[[ EXTRACTED INFORMATION open ]]

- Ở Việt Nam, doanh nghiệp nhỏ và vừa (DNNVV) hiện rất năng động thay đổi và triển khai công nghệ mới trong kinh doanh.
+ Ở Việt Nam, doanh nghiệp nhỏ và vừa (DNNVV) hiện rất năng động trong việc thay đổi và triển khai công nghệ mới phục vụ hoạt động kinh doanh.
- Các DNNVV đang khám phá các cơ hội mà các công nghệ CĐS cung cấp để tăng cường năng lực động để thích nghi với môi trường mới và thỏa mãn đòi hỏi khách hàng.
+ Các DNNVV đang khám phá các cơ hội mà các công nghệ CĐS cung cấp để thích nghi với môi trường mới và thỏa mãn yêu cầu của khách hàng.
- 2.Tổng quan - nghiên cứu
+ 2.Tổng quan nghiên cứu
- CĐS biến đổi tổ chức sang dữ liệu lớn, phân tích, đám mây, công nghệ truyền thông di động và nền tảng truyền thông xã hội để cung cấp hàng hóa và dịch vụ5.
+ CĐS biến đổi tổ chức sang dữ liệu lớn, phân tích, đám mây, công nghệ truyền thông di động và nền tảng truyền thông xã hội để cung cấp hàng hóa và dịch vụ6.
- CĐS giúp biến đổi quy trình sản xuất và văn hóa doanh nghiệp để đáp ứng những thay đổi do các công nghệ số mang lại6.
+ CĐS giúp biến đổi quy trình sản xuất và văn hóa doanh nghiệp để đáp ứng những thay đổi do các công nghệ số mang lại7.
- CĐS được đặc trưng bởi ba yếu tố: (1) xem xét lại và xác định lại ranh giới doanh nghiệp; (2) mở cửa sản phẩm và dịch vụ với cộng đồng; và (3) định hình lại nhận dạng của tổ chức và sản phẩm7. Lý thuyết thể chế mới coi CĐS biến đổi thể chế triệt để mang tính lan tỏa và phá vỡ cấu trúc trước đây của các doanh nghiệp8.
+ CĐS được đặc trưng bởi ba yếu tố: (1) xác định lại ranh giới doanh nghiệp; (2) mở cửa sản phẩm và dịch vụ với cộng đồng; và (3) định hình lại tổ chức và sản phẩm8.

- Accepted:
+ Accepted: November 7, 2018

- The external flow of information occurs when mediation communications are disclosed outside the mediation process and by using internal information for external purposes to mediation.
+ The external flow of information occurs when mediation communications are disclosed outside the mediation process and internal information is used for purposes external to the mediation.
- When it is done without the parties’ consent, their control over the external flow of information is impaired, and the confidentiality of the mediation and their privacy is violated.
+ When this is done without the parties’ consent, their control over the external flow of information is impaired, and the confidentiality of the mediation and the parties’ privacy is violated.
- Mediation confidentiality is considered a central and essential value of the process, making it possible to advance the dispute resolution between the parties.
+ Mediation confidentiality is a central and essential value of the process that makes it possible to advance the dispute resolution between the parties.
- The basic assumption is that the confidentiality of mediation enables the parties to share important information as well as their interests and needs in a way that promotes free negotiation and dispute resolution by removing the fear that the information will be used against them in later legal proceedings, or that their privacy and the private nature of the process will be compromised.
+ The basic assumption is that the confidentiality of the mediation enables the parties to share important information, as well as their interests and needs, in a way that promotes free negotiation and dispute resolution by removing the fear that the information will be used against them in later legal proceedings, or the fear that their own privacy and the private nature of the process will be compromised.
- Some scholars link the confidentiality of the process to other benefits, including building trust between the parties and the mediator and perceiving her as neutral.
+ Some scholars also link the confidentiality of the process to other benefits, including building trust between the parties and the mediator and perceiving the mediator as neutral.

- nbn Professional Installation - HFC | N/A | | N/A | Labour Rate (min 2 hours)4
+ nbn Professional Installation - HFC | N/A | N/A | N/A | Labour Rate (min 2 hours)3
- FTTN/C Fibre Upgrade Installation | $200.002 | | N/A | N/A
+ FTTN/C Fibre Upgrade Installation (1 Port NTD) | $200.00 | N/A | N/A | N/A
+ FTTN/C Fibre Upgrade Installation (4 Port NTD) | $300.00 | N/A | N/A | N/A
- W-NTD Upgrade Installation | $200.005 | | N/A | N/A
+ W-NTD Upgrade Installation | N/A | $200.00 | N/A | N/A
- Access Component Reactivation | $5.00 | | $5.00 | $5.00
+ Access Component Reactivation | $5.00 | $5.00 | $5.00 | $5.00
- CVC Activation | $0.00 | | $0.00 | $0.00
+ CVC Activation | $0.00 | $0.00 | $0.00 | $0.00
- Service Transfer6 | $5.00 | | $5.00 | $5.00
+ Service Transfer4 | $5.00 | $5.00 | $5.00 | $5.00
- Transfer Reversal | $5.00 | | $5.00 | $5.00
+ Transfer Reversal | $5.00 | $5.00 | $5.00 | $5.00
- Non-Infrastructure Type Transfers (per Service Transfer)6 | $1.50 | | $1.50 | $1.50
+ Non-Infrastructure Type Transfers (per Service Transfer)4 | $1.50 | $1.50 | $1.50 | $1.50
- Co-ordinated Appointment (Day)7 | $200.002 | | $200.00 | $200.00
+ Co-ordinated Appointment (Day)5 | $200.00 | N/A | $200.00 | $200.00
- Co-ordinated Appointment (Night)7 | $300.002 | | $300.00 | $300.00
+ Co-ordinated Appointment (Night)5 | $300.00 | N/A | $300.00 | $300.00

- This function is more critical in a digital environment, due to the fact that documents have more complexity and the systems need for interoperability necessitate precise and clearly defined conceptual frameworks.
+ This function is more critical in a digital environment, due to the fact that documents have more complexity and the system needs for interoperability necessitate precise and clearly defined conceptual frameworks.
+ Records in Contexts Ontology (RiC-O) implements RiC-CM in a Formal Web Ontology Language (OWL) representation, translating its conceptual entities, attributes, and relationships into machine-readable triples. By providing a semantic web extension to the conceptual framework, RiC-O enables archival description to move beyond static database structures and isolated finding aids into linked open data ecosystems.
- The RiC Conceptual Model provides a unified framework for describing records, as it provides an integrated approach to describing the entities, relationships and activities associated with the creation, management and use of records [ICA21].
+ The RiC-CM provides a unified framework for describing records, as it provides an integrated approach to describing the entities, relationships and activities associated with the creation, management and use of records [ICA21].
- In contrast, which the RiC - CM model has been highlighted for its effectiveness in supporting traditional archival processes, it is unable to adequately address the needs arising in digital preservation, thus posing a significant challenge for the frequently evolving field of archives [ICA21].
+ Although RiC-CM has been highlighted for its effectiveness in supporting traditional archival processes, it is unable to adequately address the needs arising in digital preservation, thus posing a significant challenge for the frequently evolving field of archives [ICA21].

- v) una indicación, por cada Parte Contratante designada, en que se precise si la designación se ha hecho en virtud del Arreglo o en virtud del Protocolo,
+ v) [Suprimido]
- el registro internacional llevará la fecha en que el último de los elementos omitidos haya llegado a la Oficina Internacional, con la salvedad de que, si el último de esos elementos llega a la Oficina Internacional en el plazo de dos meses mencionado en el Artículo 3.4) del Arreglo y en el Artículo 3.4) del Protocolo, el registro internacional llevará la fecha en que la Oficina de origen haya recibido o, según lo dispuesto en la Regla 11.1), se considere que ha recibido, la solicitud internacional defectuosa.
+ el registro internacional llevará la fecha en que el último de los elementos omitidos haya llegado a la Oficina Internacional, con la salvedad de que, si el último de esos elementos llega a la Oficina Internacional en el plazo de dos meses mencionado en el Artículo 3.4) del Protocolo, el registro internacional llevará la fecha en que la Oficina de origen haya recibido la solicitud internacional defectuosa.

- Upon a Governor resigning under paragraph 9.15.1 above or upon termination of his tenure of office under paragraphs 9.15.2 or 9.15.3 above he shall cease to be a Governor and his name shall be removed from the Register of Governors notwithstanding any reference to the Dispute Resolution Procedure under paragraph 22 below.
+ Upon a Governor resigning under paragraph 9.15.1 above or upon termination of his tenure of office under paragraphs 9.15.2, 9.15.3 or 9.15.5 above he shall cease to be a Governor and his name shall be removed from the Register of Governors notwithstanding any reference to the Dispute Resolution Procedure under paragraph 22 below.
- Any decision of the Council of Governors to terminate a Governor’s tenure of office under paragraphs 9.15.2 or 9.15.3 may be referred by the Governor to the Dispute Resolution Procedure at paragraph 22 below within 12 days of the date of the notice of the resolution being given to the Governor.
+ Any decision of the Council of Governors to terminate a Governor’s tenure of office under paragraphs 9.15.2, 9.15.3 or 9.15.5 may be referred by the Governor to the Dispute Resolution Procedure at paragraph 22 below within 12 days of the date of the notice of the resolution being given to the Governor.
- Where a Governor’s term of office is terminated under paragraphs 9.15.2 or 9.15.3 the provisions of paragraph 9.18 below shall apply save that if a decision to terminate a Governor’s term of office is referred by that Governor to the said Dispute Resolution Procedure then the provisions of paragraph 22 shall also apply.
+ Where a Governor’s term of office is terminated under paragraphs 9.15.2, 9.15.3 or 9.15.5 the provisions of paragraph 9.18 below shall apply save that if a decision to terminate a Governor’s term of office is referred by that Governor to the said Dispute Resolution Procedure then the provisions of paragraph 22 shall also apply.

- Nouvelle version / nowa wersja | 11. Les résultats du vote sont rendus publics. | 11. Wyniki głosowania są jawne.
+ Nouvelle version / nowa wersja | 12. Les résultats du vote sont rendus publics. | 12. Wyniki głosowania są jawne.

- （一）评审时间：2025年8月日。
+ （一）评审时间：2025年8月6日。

[[ EXTRACTED INFORMATION closed ]]

### REQUIRED ACTION
Each line of the entries above that contains "fecha" is to be copied.

### EXERCISE ANSWER
- el registro internacional llevará la fecha en que el último de los elementos omitidos haya llegado a la Oficina Internacional, con la salvedad de que, si el último de esos elementos llega a la Oficina Internacional en el plazo de dos meses mencionado en el Artículo 3.4) del Arreglo y en el Artículo 3.4) del Protocolo, el registro internacional llevará la fecha en que la Oficina de origen haya recibido o, según lo dispuesto en la Regla 11.1), se considere que ha recibido, la solicitud internacional defectuosa.
+ el registro internacional llevará la fecha en que el último de los elementos omitidos haya llegado a la Oficina Internacional, con la salvedad de que, si el último de esos elementos llega a la Oficina Internacional en el plazo de dos meses mencionado en el Artículo 3.4) del Protocolo, el registro internacional llevará la fecha en que la Oficina de origen haya recibido la solicitud internacional defectuosa.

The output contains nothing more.